- _Prompt_
Start with the first line of the data and end with the line that holds "and SMT solvers"; write out each one exactly.
#### Input records ####
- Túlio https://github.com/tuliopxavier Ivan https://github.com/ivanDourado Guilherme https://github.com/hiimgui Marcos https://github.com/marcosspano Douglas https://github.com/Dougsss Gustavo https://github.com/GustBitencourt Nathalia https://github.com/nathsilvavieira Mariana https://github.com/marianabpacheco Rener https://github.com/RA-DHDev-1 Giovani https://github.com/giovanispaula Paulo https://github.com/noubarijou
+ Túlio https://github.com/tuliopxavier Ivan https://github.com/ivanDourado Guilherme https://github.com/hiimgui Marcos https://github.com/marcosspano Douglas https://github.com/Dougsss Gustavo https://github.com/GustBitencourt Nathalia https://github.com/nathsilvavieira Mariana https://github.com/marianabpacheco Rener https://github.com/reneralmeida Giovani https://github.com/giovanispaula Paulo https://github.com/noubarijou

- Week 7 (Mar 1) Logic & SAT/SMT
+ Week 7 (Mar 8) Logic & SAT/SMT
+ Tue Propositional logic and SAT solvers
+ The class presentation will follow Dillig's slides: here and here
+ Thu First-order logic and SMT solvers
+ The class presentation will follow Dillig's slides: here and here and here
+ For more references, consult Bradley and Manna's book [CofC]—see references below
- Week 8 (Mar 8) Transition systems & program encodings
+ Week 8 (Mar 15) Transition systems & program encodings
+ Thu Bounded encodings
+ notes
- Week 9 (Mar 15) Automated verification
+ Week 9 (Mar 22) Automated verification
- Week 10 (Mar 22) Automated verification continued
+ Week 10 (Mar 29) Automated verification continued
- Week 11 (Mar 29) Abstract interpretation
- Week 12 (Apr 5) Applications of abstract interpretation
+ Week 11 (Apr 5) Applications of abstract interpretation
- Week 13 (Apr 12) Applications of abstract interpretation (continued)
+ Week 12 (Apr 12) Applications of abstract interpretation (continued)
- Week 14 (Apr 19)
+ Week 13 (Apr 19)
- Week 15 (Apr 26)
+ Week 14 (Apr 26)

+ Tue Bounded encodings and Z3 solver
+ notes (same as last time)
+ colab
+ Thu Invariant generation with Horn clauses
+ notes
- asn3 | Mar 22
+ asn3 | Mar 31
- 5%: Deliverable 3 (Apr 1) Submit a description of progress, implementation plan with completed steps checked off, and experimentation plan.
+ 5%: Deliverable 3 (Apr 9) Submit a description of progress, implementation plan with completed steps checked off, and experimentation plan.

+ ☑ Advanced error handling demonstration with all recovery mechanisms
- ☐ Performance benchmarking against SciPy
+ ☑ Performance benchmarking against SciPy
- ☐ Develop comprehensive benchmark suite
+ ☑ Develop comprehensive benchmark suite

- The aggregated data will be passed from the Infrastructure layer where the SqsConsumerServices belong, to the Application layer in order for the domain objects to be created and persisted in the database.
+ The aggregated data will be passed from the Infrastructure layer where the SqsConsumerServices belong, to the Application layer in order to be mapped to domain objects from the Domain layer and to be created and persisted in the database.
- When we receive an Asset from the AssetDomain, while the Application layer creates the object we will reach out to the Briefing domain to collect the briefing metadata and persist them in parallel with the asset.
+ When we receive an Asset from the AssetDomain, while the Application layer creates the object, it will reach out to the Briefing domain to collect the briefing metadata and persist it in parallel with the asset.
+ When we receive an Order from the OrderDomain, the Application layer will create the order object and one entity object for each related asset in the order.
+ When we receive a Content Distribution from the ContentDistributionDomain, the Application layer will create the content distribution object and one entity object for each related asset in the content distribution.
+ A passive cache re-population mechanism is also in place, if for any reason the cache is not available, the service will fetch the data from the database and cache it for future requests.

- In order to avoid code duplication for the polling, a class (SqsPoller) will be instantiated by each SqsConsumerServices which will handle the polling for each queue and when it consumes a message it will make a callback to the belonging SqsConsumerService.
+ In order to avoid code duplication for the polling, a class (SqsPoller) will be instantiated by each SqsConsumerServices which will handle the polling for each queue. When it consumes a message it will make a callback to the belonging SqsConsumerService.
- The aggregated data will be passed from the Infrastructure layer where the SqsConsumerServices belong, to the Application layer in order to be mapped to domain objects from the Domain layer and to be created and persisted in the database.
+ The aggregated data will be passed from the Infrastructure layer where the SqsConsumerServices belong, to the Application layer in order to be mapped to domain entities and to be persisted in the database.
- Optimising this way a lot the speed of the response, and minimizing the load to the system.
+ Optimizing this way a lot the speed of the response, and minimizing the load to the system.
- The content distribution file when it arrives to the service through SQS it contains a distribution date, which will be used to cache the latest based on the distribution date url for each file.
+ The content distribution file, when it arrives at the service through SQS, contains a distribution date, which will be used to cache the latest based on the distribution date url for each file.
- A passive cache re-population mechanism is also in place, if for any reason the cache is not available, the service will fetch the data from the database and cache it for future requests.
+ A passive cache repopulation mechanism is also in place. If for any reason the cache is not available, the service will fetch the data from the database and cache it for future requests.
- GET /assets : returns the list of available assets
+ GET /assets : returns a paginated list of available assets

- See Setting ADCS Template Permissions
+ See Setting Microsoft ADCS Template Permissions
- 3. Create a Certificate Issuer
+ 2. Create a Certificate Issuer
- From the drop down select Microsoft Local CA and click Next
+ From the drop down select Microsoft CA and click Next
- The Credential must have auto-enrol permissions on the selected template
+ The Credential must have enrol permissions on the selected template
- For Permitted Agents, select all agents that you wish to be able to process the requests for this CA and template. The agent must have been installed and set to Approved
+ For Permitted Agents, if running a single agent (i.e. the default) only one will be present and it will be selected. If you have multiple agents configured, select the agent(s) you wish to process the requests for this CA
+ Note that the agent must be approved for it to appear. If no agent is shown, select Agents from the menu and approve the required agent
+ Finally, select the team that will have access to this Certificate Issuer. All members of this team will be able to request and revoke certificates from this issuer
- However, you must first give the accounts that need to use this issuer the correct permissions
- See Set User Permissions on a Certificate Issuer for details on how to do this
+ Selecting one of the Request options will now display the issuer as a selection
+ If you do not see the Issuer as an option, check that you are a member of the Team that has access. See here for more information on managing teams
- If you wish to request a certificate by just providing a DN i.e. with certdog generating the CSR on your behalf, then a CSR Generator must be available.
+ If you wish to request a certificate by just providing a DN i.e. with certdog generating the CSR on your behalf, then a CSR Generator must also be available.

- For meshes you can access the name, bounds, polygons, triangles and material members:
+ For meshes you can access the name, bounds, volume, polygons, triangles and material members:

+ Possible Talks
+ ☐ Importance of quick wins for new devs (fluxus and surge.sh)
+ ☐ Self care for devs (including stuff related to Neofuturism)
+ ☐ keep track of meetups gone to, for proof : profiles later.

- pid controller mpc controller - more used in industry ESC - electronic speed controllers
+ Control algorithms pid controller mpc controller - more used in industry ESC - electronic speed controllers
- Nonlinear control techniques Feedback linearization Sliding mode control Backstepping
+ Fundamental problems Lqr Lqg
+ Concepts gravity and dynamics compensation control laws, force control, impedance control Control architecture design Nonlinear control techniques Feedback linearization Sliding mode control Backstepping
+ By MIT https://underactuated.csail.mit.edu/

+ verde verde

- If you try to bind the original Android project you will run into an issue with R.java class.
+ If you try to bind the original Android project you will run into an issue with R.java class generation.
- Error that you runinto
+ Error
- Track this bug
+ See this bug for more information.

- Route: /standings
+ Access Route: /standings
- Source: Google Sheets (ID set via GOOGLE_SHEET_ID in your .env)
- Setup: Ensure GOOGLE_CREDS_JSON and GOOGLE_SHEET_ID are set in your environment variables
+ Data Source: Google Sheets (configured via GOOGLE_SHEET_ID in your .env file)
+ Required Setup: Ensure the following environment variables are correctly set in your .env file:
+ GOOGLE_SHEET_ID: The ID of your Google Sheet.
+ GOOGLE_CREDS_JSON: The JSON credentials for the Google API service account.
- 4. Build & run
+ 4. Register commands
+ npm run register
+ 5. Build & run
####
- _Finished task_
- Túlio https://github.com/tuliopxavier Ivan https://github.com/ivanDourado Guilherme https://github.com/hiimgui Marcos https://github.com/marcosspano Douglas https://github.com/Dougsss Gustavo https://github.com/GustBitencourt Nathalia https://github.com/nathsilvavieira Mariana https://github.com/marianabpacheco Rener https://github.com/RA-DHDev-1 Giovani https://github.com/giovanispaula Paulo https://github.com/noubarijou
+ Túlio https://github.com/tuliopxavier Ivan https://github.com/ivanDourado Guilherme https://github.com/hiimgui Marcos https://github.com/marcosspano Douglas https://github.com/Dougsss Gustavo https://github.com/GustBitencourt Nathalia https://github.com/nathsilvavieira Mariana https://github.com/marianabpacheco Rener https://github.com/reneralmeida Giovani https://github.com/giovanispaula Paulo https://github.com/noubarijou

- Week 7 (Mar 1) Logic & SAT/SMT
+ Week 7 (Mar 8) Logic & SAT/SMT
+ Tue Propositional logic and SAT solvers
+ The class presentation will follow Dillig's slides: here and here
+ Thu First-order logic and SMT solvers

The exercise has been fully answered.